State Legislation "In the Making"
As of mid-2008, there were three pending bills in the Illinois legislature regarding agricultural preservation in either the House or Senate. At the time of the posting of this report, all of these bills have been referred to the Rules Committee.
Illinois Senate Bill 1992 (2008)
An amendment to county code passed allows a county with over 1,000,000 residents to levy an annual tax no greater than 0.05% of the equalized assessed value of taxable property in the county for farmland preservation purchase of easement purposes if approved by referendum.

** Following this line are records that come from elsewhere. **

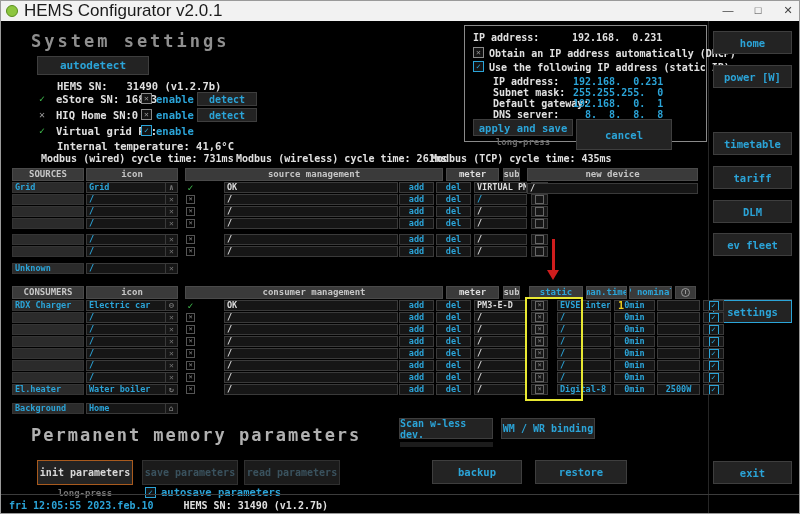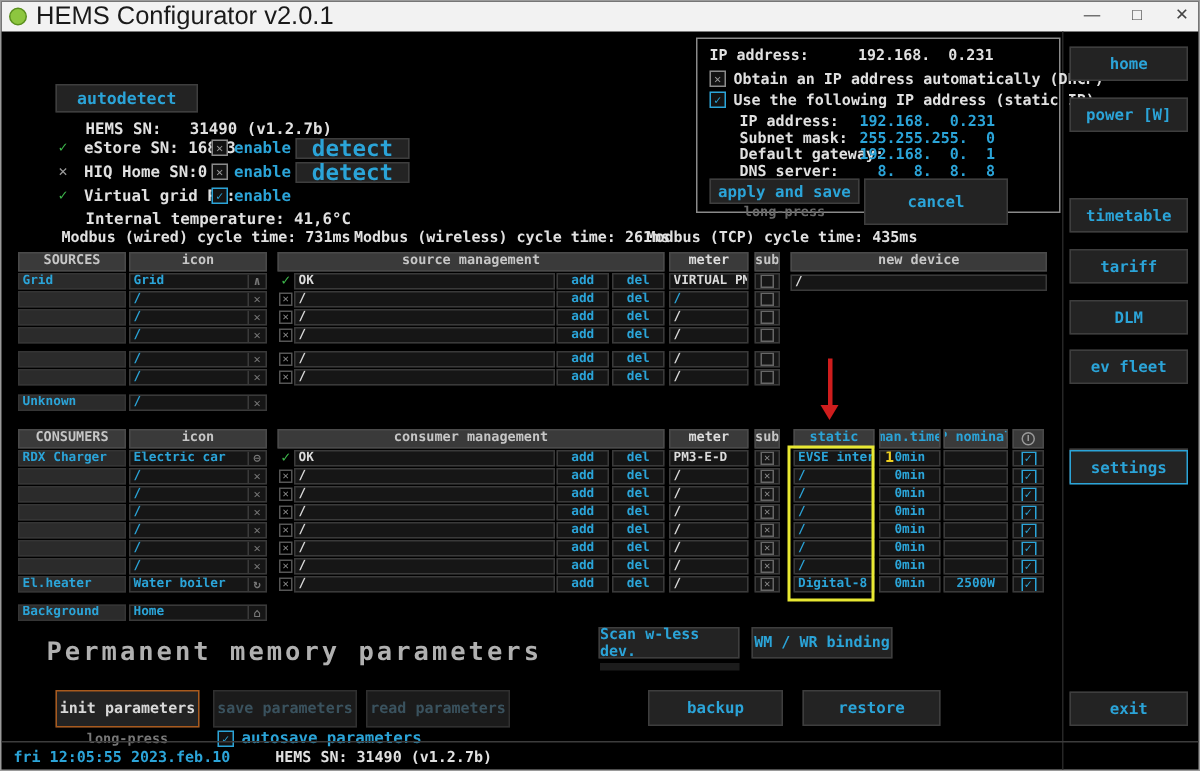"System settings" div.abs { html: none -> <div>System settings</div> }
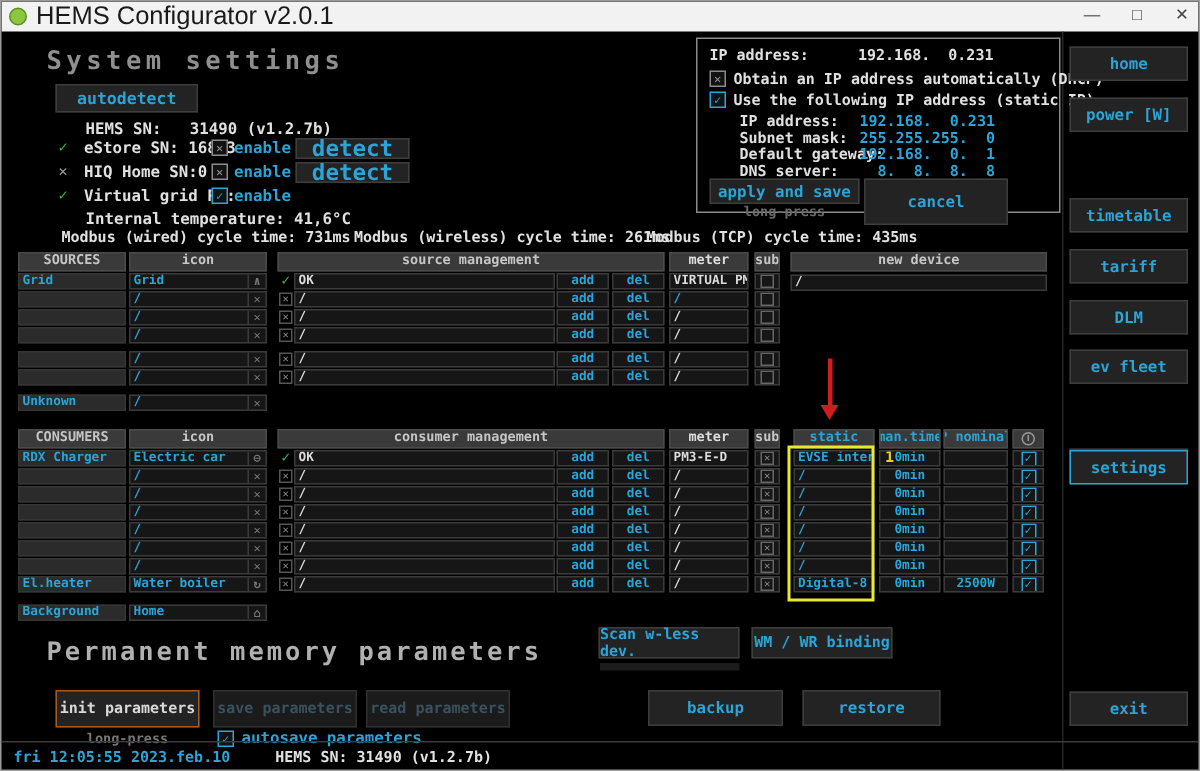"autodetect" #autodetect { width: 95px -> 112px }
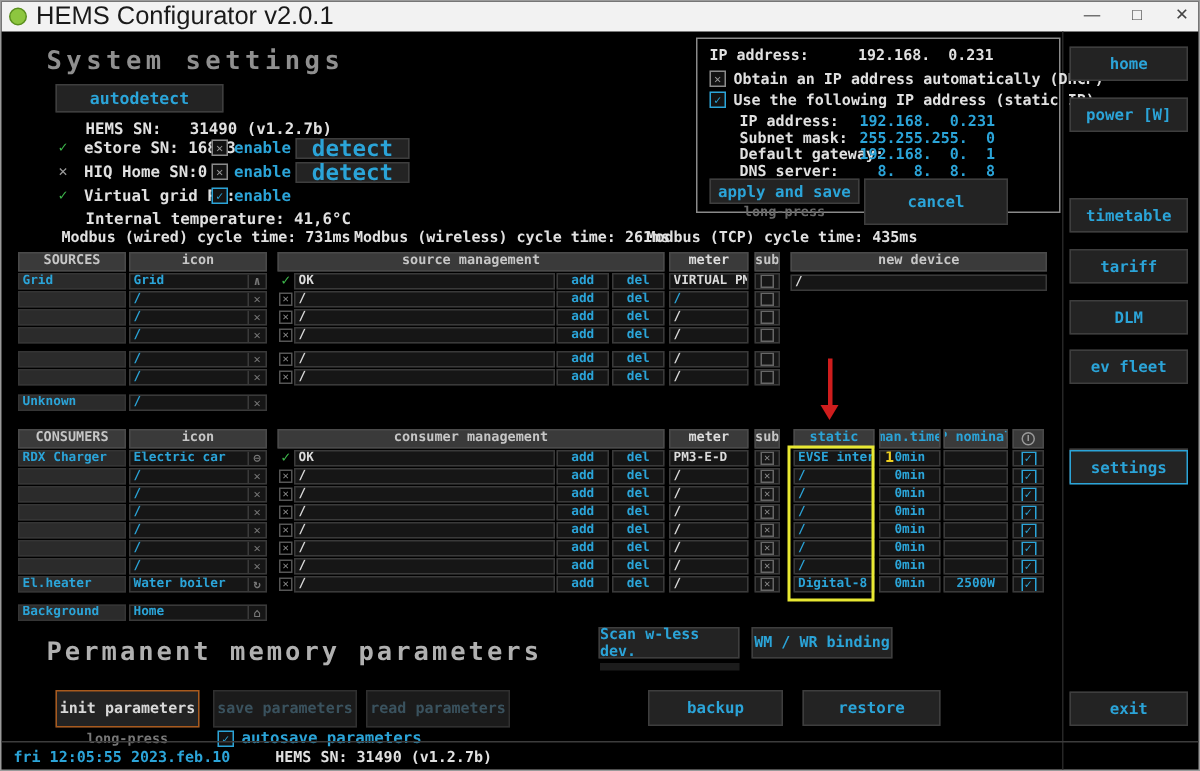"detect" .detectbtn { font-size: 15px -> 10px; width: 76px -> 60px }
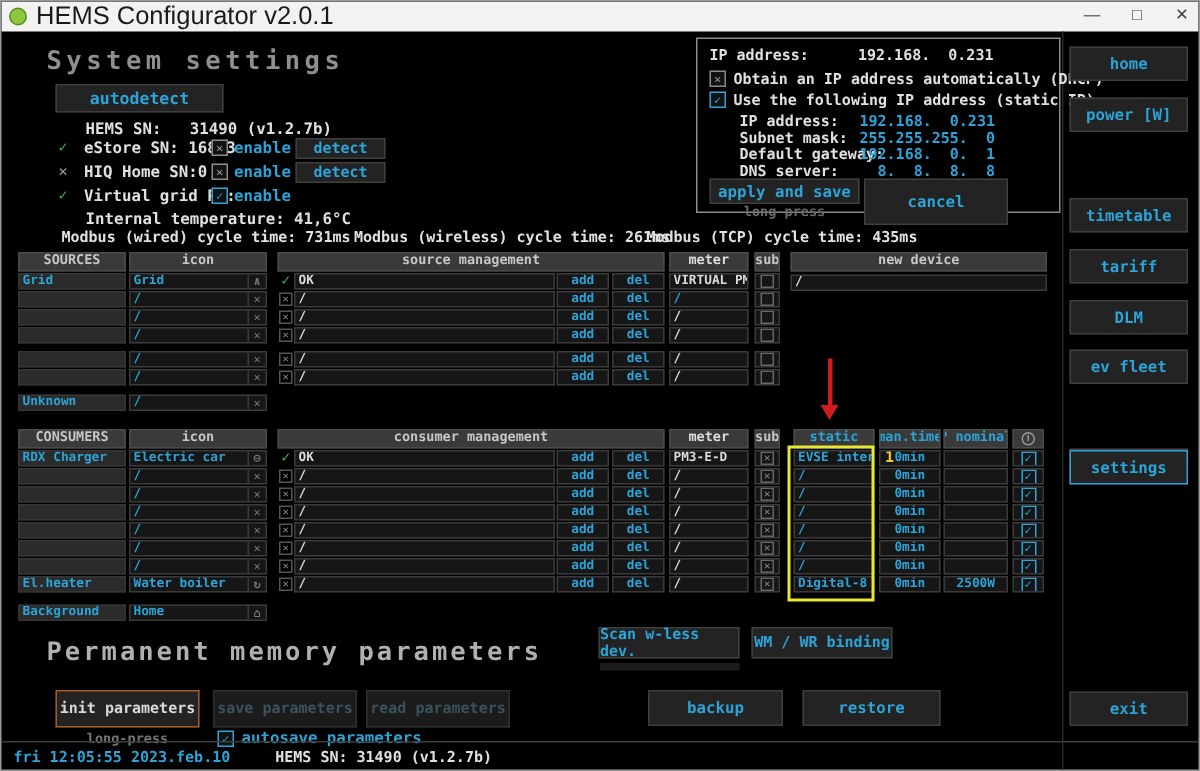"OK" .w-mg { margin-left: none -> 28px }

Illinois House Bill 4774 (2008)
An amendment to the county and Illinois municipal codes which allows county boards and corporate authorities of municipalities, for the purpose of preserving agricultural land, to purchase or accept donations of development rights.
Illinois House Bill 4462 (2008)
Provides that Kane County specifically may levy an annual tax of no greater than .05% of the equalized assessed value of taxable property in the county for farmland preservation purchase of easement purposes if approved by referendum.
Under the Farmland Preservation Act (FPA), local agencies have to notify the State of requests for conversion of agricultural land for non-agricultural purposes. Local municipalities must be FPA compliant. The State then conducts an agricultural impact study to determine whether or not this project is harmful to the environment. In this capacity, the State plays an advisory role. The goal is to try to minimize agricultural land conversion. Typically the municipalities notify IEPA (Illinois Environmental Protection Agency) directly and then IEPA, the regulatory authority, notifies the State. On average there are up to 1,000 requests per year for conversion to non-agricultural development all over the State. However, only an estimated 30% of farmland conversion is a result of state agency action, recommendations or approvals. The State doesn't review privately funded projects (Source: Steve Chard, IL Dept of Agriculture).